Great Ormond Street completes JAC EPMA
- 26 October 2009
Great Ormond Street Hospital for Children NHS Trust has become the first paediatric hospital in the UK to complete a roll-out of an Electronic Prescribing and Medicines Administration system from JAC.
The trust signed a contract with the medicines management software specialist in December 2004 and went live on the nephrology (kidney) ward almost a year later. The system is now live in all in-patient wards except intensive care.
The key aim of the implementation has been to improve patient safety by reducing the errors associated with using paper systems.
Christine Booth, senior pharmacist at Great Ormond Street, said: “The paper-based prescribing process has many points of weakness, which an electronic medication record can instantly address, such as illegible handwriting or missing patient/drug information, both of which can have serious consequences.
“Implementation of JAC’s EPMA system has already shown to deliver early benefits in medication safety. However, there is scope for future benefits as the software develops to support complex prescribing and administration.”
The system also incorporates First DataBank Europe’s Multilex Drug Data File, which provides clinical users with patient-specific clinical decision support to actively check for drug-drug interactions, duplicate therapies and drug allergies.
The trust intends to extend the roll-out of the system to intensive care as part of the next phase of contractual deliverables and develop dose-checking functionality.

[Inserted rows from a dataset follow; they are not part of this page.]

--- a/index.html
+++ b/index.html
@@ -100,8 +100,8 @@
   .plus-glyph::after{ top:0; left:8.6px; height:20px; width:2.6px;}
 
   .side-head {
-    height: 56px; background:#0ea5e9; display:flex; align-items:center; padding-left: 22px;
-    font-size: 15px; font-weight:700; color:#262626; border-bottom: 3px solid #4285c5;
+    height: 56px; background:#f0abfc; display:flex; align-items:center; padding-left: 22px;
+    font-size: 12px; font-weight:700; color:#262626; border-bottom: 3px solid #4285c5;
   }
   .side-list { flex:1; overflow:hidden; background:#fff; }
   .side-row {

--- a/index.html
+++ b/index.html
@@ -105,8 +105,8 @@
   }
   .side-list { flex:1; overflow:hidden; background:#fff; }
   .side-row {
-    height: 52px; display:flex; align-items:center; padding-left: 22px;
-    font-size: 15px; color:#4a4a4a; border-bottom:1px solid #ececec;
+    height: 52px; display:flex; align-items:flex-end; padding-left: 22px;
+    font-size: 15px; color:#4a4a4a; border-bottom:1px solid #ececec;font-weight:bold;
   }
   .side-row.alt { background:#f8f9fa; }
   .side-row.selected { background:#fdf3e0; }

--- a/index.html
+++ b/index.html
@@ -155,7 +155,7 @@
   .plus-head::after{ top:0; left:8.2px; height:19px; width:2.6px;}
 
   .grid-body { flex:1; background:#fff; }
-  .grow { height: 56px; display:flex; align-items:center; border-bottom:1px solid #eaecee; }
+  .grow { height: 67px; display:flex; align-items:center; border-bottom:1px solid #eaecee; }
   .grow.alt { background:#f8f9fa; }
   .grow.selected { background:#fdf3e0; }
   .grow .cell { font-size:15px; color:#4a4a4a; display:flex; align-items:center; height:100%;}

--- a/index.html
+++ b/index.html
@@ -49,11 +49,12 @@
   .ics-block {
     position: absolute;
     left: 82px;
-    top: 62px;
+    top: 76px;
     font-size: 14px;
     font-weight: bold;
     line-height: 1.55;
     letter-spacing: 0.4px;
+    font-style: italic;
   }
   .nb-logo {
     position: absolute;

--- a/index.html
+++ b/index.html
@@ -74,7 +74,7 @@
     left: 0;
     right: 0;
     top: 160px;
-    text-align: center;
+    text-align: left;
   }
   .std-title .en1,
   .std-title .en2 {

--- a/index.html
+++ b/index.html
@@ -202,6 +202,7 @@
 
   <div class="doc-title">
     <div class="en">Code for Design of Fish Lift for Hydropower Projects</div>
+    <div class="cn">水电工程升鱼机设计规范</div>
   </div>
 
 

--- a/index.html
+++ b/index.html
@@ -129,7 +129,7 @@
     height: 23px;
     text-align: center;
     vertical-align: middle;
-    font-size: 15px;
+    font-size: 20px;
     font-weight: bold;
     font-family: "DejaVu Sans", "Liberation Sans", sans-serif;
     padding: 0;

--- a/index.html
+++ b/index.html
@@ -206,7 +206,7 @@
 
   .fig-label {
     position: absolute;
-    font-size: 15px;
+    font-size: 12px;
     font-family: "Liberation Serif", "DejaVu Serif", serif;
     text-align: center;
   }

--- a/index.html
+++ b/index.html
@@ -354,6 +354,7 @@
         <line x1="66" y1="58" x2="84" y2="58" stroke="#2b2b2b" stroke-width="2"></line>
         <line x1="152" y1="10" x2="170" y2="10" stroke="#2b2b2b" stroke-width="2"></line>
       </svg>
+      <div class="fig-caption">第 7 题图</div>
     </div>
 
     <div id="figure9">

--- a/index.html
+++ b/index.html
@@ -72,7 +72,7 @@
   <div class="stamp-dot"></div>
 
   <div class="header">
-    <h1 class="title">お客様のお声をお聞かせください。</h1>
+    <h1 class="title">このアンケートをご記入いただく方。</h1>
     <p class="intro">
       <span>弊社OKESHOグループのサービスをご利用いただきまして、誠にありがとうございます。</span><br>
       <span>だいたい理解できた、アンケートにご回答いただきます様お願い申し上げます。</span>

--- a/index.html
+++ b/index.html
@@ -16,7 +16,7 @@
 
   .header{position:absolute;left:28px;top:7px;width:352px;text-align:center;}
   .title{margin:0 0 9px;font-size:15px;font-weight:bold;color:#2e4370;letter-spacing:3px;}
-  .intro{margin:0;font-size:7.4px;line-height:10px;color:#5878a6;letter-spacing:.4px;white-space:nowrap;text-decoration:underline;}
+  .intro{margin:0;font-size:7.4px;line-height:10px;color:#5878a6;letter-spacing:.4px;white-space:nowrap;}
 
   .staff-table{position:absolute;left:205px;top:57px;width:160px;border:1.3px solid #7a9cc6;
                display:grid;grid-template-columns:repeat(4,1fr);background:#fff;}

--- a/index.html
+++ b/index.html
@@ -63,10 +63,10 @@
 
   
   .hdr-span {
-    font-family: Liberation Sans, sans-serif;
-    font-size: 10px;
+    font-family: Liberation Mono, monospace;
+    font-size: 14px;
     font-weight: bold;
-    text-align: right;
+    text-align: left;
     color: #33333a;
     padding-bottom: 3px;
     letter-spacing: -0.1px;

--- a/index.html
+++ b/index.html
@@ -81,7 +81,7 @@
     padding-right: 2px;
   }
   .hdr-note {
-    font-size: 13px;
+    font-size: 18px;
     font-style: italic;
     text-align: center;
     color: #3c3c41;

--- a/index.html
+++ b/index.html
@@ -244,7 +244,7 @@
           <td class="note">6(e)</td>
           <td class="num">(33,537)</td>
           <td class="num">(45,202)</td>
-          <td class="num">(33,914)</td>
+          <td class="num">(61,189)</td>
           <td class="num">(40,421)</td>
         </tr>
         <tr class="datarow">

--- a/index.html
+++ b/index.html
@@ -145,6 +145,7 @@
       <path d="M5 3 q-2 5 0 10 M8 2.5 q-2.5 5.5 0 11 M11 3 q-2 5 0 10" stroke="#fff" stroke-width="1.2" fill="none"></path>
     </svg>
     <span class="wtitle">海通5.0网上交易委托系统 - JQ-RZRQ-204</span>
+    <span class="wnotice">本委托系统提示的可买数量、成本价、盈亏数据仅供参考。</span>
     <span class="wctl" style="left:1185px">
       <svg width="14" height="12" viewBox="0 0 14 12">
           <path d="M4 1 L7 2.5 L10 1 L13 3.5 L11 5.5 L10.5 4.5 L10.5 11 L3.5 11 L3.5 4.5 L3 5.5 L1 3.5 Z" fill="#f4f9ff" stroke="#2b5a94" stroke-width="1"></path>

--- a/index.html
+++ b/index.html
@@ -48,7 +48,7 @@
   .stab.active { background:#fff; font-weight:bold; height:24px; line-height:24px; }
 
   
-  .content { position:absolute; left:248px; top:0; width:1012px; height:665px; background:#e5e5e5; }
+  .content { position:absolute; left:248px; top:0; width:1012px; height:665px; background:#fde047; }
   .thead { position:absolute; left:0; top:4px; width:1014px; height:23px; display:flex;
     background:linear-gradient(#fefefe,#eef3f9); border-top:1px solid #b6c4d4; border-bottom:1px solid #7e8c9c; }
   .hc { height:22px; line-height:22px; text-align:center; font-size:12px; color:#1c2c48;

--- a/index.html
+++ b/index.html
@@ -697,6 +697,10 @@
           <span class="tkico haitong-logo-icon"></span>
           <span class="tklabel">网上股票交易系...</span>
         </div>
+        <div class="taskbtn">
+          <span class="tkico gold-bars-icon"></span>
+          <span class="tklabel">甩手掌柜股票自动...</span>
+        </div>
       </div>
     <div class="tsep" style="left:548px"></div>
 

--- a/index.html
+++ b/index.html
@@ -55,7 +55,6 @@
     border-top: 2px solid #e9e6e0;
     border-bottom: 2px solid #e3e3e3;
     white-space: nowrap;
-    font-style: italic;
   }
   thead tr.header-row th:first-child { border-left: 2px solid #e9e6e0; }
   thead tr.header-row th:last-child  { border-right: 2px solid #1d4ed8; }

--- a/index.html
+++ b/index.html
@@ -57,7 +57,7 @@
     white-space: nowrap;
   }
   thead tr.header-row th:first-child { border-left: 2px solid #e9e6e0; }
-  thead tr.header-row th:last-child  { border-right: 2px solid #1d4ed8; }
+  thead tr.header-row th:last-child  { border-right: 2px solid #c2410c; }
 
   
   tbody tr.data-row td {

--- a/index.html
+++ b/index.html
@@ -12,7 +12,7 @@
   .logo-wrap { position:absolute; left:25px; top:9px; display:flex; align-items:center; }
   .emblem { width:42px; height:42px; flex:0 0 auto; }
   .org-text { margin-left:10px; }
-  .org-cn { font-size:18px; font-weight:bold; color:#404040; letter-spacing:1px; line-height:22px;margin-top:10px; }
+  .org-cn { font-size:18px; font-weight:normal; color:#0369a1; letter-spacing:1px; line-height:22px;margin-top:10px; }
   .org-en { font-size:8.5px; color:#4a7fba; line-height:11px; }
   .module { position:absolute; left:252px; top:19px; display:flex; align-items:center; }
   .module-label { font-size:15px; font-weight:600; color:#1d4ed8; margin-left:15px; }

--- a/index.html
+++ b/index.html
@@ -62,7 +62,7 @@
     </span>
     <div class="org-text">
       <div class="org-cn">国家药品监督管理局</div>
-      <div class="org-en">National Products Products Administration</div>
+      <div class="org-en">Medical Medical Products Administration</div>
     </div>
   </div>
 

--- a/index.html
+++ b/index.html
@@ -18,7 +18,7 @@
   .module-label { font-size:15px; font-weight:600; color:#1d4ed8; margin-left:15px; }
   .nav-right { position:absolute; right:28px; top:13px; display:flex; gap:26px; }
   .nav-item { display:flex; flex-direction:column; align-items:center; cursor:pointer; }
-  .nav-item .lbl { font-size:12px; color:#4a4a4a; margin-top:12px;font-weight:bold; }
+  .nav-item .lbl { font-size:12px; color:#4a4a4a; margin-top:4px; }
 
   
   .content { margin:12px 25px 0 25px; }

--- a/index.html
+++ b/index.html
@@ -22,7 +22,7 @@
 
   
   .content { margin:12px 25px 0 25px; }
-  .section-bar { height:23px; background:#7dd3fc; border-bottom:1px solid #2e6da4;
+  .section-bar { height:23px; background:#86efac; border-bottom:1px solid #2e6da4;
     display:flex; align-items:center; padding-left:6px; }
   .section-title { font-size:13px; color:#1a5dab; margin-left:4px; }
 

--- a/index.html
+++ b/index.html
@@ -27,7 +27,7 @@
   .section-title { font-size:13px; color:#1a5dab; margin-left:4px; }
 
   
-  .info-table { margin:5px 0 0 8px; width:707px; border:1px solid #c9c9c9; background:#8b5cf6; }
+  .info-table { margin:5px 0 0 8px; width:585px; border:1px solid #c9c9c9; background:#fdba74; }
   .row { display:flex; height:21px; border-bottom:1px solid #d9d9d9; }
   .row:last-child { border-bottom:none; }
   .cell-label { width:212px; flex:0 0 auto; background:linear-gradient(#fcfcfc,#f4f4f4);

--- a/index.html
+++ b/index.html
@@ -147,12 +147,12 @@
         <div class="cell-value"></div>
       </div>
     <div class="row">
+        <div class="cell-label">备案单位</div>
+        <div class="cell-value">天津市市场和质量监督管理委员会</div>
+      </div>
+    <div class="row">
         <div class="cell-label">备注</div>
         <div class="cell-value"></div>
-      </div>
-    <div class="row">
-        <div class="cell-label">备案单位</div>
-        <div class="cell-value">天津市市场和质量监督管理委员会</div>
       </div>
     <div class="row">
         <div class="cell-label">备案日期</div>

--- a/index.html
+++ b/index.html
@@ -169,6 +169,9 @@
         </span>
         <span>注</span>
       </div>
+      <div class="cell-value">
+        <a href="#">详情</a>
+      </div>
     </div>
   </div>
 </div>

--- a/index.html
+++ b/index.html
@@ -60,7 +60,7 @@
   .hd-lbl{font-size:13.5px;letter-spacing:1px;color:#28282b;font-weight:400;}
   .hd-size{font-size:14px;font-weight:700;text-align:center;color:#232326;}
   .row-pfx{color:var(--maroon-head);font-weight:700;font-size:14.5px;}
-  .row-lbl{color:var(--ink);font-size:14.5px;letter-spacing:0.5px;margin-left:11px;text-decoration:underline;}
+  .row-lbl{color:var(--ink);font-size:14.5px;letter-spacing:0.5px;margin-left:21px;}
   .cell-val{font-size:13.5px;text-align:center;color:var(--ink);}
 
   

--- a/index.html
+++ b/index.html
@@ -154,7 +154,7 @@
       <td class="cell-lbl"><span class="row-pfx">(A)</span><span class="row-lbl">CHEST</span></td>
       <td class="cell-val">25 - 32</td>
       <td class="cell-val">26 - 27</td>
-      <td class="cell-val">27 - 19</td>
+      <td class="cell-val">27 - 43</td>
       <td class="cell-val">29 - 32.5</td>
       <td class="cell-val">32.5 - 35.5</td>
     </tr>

Dr Stephen Marks, medical lead for the project, said: “Before we started using EPMA, it was common place for nurses to call colleagues after their shift to double check if elements of a complex medication schedule had been administered to a patient. This problem has been completely resolved by the introduction of EPMA.
“Since migrating to electronic prescribing and medicines administration, clinical staff have become empowered and are now able to view legible patient records, with no confusion or misinterpretation.”
JAC confirmed that they have had a number of enquires from both dedicated children’s hospitals and acute hospital trust with paedatric requirements.
Robert Tysall-Blay, chief executive of JAC, said: “This is a major milestone in the collaboration between JAC and Great Ormond Street.
“The prescribing and administration of medicines for children is often complex and the effort, involvement and lessons learnt from developing and implementing software to replace manual systems should not go unrecognised.”